After a quarter mile along Edgewood Drive, you’ll come to the intersection with Sequoia Valley Road. Follow the natural curve of the road to the left and onto Sequoia Valley Road. This intersection has a wide shoulder under the green sign (pictured below) which is a good place to take a break from the climbing and get some pictures.
Follow Sequoia Valley as it climbs through the homes. Be careful at this point as the car traffic begins to increase. This is one of the paths that cars take to Mt. Tam, Muir Woods and Stinson Beach as well.
There are many picturesque views as you climb Sequoia Valley Road. Just remember to pull over to a safe place to take them, as the road can be narrow and cars are more frequent on this part of the journey.

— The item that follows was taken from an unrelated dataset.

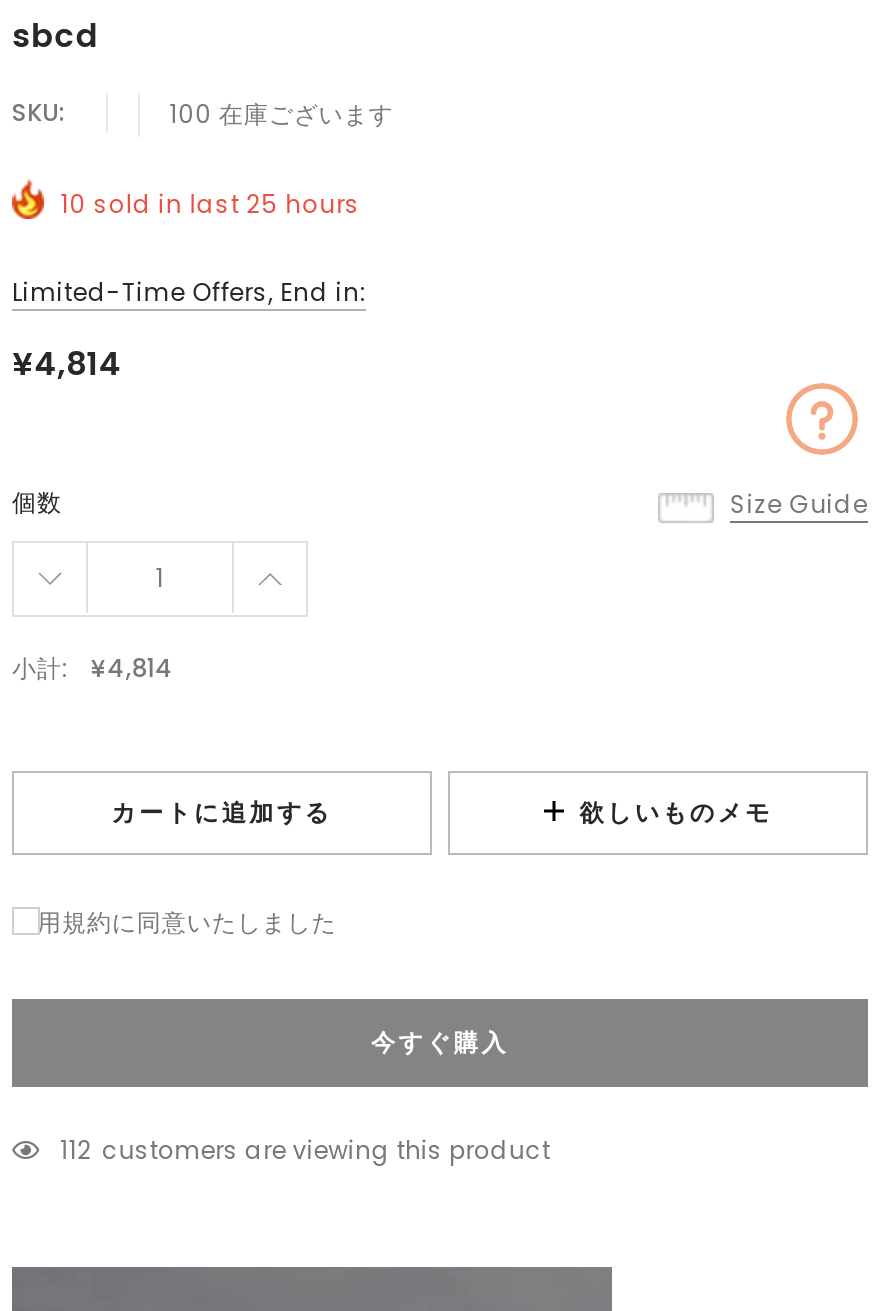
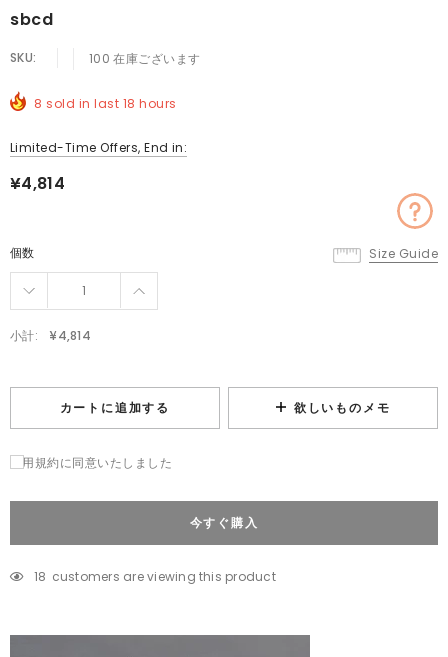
- 10 sold in last 25 hours
+ 8 sold in last 18 hours

- 112 customers are viewing this product
+ 18 customers are viewing this product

The route along Sequoia Valley is about 0.75 miles long and mostly climbing. There are mile markers along the way to let you know how far you’ve going. You known you’re getting close to the end when you see the gap in the trees and the mirror on the telephone pole on the left hand side of the road.
Once you follow the bend to the right, you can see the intersection with Panoramic Drive just ahead.
The stop sign signifies the end of this route. You are now at the crossroads of a great descent back to Sausalito along the Panoramic Highway, a trip to Muir Woods, or continuing to climb up Panoramic Highway on your way up Mount Tamalpais and beyond.
Whether this is your first trip up the mountain, or you are seeing how far you can go up the mountain in stages, this is one of the most rewarding climbs you’ll have in the Bay Area. Very few views can compete with those you see from Panoramic Highway.
The further you travel along Panoramic Highway, the more it lives up to its name. As you approach the Pacific Ocean, there are switchbacks reminiscent of the Alpine car chase scenes in James Bond films with views to match. The route to Panoramic Highway isn’t only for those seeking to climb Mt. Tam, it’s for everyone who wants a challenge with a fitting reward. The reward for climbing in the Bay Area is both in spectacular views and amazing descents. The higher your go, the better the views and the longer the descent back to Earth.